*** Block opens ***

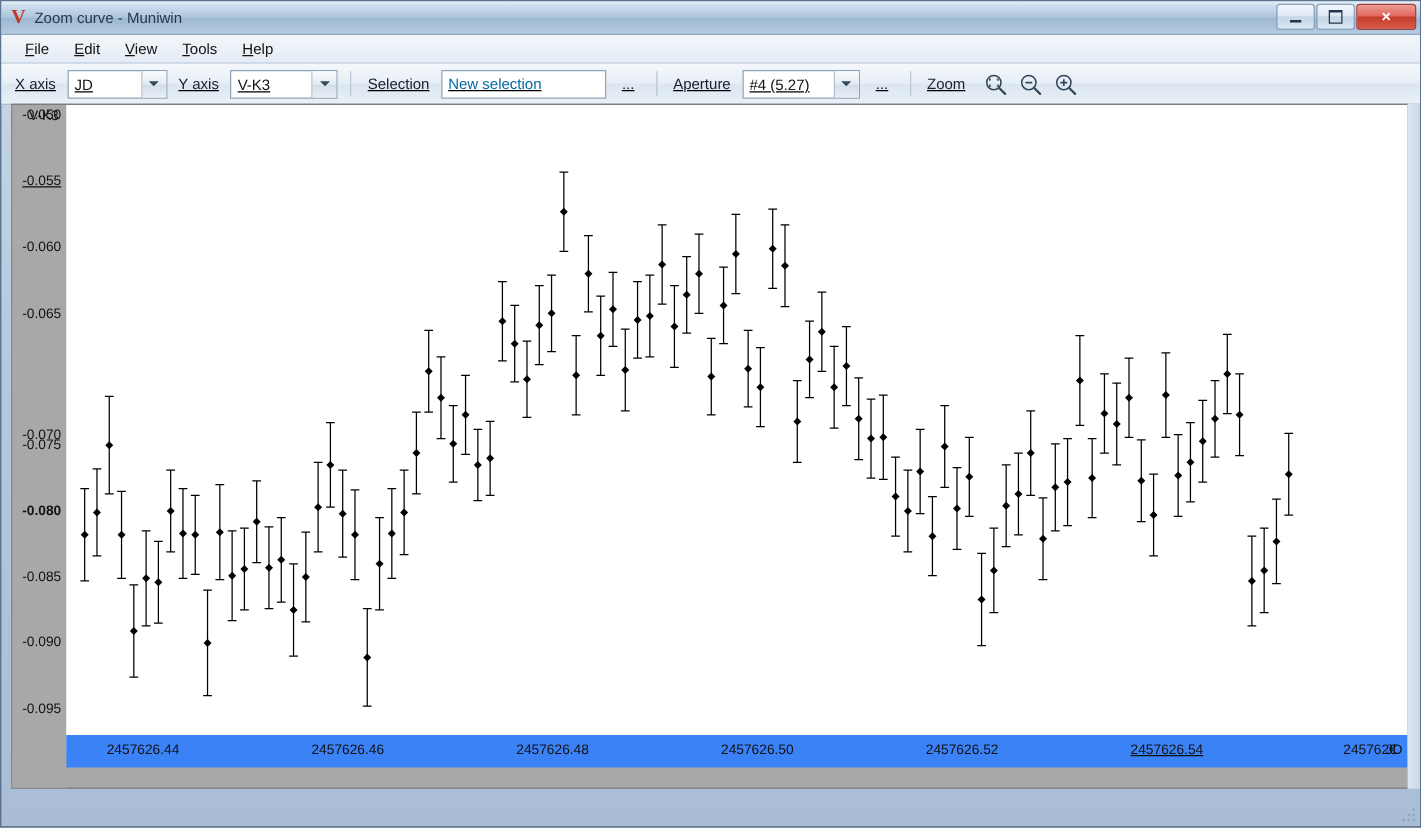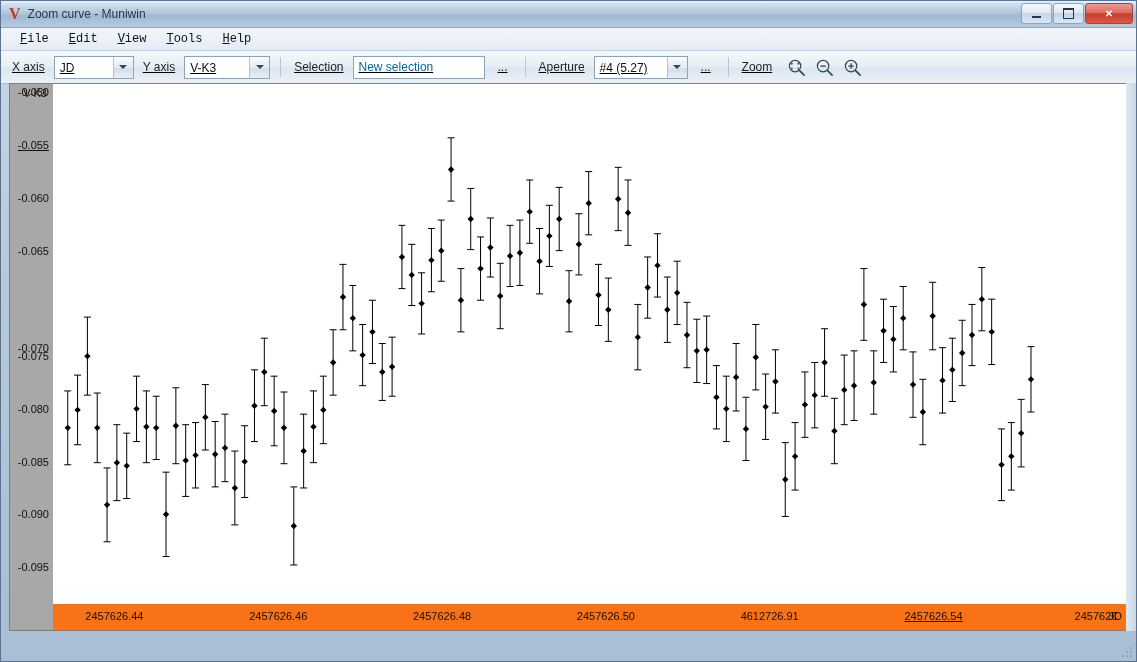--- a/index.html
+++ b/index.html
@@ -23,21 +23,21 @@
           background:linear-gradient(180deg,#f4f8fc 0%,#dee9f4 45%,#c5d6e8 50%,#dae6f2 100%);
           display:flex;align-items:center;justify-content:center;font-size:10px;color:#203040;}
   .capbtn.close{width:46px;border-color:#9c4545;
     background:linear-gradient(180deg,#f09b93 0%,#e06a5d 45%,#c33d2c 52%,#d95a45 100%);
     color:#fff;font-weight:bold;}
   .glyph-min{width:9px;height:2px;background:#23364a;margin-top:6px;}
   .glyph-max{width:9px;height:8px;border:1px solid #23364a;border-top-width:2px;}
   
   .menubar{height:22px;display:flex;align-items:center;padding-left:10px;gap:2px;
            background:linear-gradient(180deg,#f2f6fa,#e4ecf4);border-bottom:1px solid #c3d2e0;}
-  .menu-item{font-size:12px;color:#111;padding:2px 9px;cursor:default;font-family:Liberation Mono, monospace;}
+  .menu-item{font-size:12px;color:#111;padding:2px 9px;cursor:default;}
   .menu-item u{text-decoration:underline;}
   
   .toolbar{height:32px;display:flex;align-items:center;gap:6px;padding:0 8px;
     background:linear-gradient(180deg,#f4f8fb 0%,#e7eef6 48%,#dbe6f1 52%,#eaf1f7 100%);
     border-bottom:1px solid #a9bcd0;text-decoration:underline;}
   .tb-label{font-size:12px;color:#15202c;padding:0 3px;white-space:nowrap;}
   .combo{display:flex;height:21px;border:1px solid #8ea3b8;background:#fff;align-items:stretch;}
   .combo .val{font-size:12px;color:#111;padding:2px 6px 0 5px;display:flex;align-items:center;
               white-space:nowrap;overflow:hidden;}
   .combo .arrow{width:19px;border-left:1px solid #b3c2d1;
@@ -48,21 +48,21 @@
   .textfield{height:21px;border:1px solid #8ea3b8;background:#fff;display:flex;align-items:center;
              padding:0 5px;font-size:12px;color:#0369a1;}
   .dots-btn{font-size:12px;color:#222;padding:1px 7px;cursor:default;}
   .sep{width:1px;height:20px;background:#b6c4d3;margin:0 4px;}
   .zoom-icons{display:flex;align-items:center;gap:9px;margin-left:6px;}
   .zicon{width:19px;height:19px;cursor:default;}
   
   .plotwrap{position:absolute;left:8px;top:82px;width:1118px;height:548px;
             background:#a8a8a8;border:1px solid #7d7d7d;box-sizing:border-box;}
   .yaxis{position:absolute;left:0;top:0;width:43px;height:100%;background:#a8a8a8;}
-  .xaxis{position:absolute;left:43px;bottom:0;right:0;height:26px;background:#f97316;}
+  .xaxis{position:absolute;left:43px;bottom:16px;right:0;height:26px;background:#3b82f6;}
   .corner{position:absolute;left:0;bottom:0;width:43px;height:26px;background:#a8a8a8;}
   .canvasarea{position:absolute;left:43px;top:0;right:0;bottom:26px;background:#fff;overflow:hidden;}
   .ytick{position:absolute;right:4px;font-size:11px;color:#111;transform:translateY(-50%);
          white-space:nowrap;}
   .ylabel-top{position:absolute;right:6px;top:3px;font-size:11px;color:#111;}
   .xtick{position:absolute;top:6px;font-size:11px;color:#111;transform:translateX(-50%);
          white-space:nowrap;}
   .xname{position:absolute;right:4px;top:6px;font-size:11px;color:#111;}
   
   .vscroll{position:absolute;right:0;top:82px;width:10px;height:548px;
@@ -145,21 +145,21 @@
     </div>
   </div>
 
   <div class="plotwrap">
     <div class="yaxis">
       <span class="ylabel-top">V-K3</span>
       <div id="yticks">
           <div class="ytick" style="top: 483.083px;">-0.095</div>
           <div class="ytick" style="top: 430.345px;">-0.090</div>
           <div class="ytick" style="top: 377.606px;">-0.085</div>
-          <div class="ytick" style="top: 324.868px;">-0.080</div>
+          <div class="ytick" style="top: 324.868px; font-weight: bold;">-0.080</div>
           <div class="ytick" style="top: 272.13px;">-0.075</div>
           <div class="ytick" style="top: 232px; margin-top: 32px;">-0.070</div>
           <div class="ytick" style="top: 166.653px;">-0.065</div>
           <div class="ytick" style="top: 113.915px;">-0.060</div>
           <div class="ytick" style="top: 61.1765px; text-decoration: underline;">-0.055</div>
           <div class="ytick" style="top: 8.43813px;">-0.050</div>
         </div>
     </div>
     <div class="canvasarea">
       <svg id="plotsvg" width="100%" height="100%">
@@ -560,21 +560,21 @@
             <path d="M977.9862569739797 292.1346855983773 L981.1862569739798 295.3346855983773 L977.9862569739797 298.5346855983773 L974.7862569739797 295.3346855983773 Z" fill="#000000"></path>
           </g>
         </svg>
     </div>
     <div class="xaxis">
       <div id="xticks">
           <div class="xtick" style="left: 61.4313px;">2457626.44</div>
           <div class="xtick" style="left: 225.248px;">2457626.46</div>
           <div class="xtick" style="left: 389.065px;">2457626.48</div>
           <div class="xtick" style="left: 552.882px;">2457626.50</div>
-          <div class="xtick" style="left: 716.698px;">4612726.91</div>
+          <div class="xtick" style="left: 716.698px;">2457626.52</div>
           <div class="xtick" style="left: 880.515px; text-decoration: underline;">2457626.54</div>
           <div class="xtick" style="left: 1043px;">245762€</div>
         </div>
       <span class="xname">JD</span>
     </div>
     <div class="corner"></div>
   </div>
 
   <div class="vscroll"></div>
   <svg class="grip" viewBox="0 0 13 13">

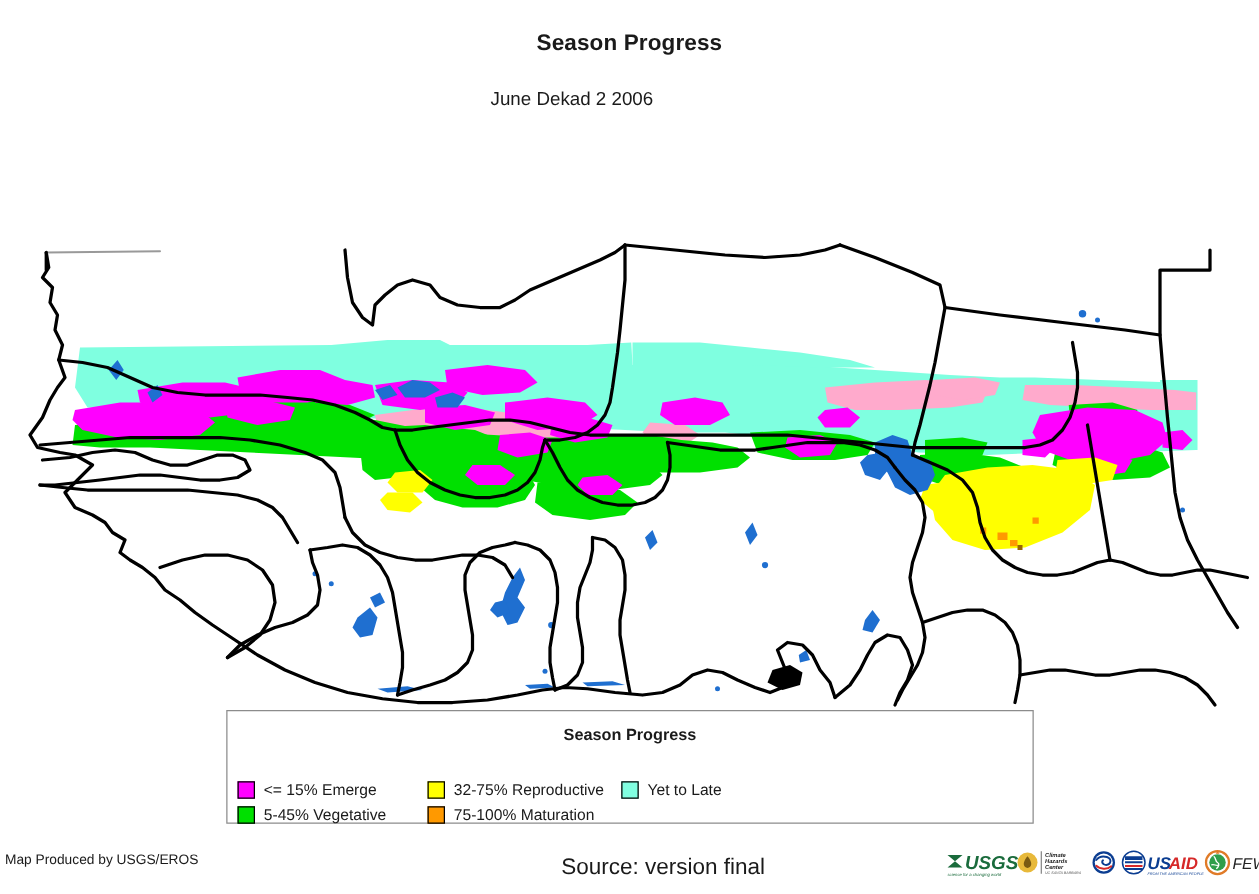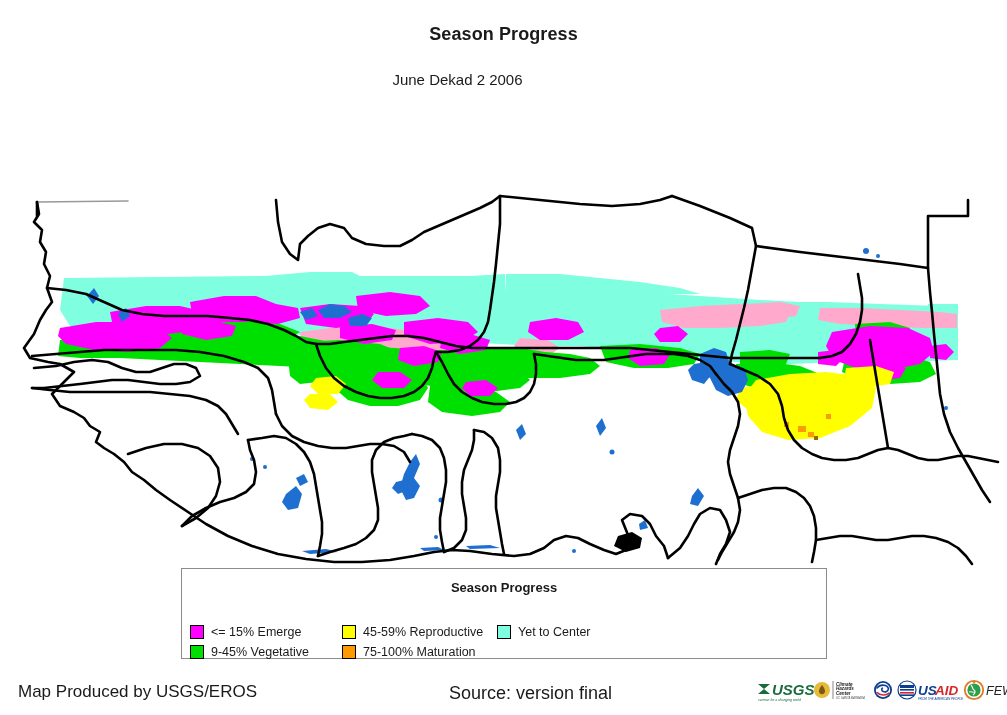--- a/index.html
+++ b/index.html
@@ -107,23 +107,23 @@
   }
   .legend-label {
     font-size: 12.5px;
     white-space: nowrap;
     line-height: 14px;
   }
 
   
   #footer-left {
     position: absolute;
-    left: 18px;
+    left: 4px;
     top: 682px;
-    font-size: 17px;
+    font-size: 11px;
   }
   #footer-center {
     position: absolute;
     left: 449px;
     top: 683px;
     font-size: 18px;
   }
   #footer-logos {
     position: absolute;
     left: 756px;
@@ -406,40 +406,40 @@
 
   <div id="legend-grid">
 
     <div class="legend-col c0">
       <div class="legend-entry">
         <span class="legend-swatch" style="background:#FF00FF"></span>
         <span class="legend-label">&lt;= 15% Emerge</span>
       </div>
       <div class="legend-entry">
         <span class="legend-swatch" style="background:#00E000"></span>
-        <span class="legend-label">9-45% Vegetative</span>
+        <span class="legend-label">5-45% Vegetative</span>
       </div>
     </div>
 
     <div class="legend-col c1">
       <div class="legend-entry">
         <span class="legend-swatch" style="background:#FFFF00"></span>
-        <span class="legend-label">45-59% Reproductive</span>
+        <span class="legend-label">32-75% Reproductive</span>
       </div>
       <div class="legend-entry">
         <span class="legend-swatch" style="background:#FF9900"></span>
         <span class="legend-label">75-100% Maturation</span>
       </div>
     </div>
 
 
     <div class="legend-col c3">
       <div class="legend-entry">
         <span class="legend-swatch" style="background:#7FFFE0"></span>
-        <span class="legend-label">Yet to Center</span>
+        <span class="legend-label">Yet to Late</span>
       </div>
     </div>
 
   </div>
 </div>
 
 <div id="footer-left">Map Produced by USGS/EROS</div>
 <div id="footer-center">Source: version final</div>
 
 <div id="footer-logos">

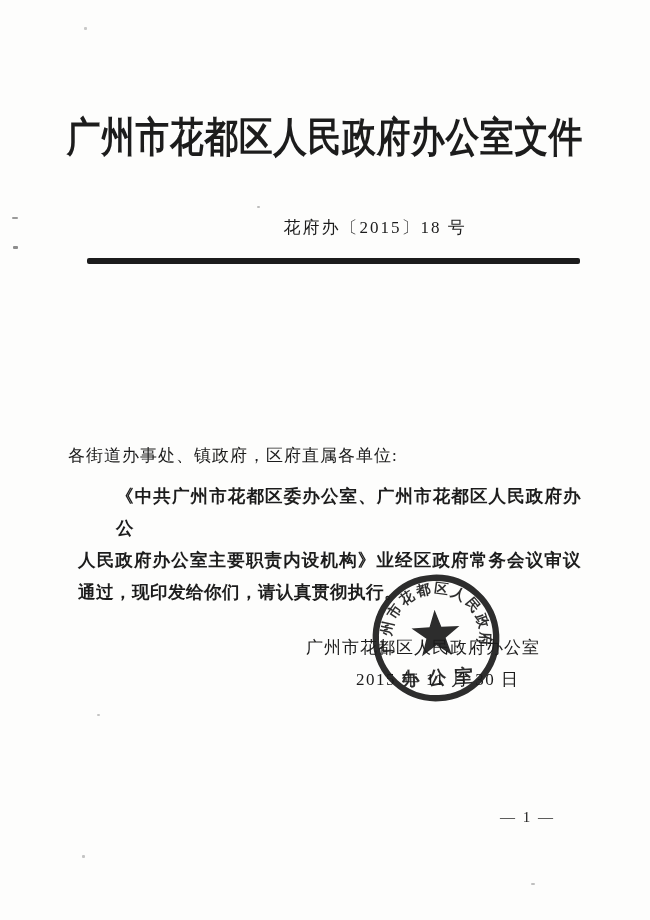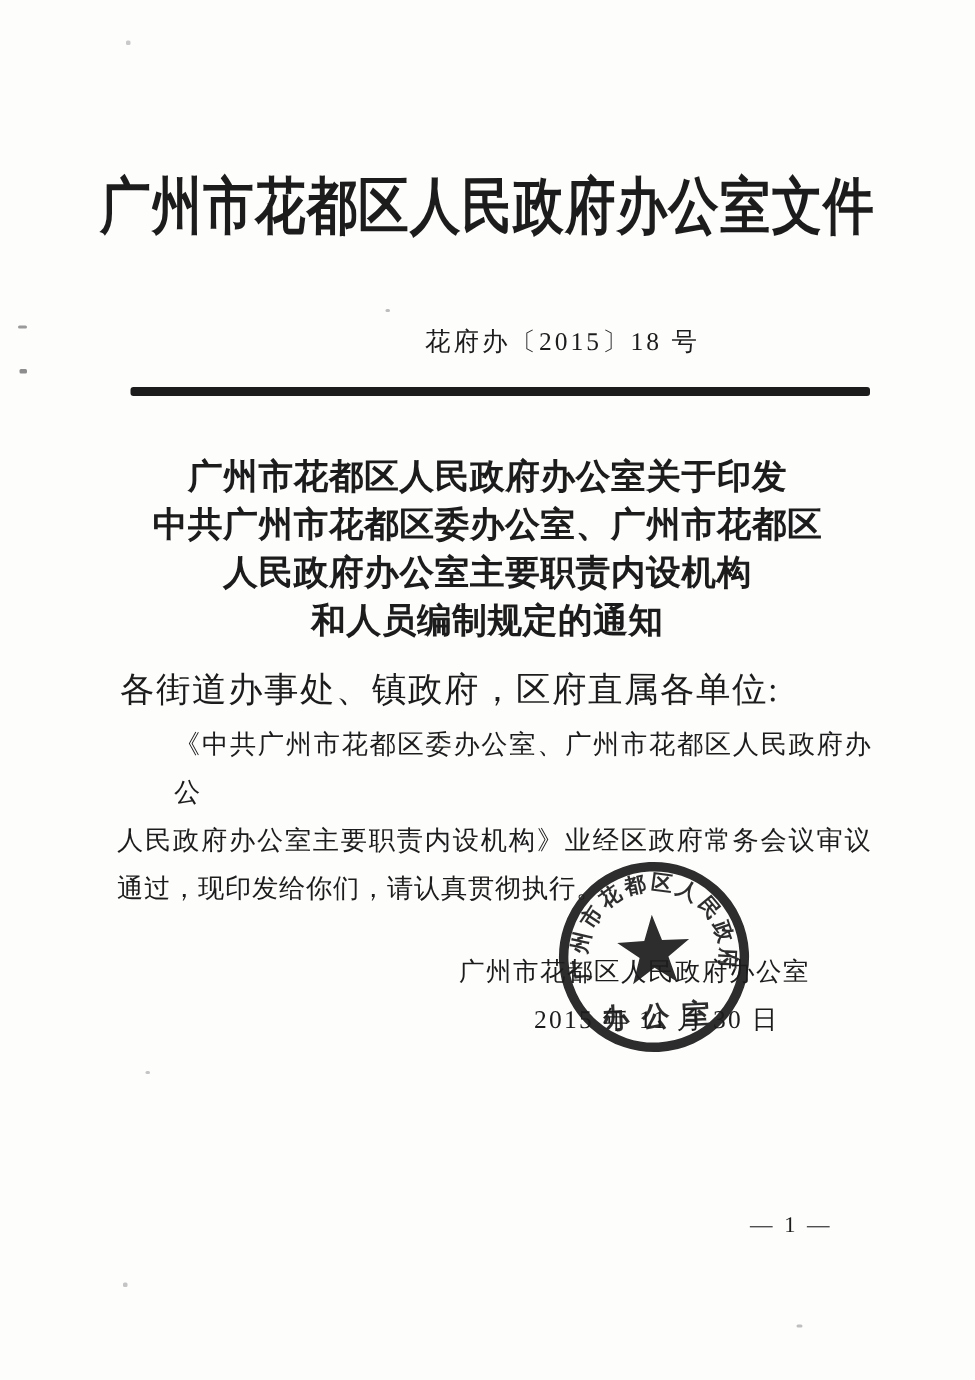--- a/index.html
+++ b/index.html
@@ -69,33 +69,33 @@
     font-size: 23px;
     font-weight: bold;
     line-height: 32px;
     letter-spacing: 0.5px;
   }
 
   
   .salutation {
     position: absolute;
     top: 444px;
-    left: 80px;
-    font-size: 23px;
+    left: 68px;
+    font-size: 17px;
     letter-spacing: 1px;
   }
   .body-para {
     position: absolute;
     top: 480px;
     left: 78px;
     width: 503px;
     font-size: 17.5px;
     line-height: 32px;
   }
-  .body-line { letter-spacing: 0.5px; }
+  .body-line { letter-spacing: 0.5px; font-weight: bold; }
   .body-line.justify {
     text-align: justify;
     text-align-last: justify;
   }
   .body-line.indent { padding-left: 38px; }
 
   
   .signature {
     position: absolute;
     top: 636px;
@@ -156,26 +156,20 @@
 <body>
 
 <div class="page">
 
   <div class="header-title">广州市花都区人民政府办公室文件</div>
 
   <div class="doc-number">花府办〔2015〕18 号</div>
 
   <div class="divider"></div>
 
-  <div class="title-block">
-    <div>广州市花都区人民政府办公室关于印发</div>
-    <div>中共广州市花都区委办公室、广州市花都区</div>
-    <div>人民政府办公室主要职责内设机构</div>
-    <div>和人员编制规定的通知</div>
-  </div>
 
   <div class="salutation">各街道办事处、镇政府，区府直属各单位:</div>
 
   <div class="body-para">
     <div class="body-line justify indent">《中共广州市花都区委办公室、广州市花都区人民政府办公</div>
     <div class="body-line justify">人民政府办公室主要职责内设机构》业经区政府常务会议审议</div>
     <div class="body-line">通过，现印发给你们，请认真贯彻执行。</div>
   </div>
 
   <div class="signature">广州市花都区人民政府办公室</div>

*** Block closes ***

> WHAT YOU NEED TO DO
For the listing above, say how many lines hold the string "salutation". Give only that number.

> WRITTEN ANSWER
2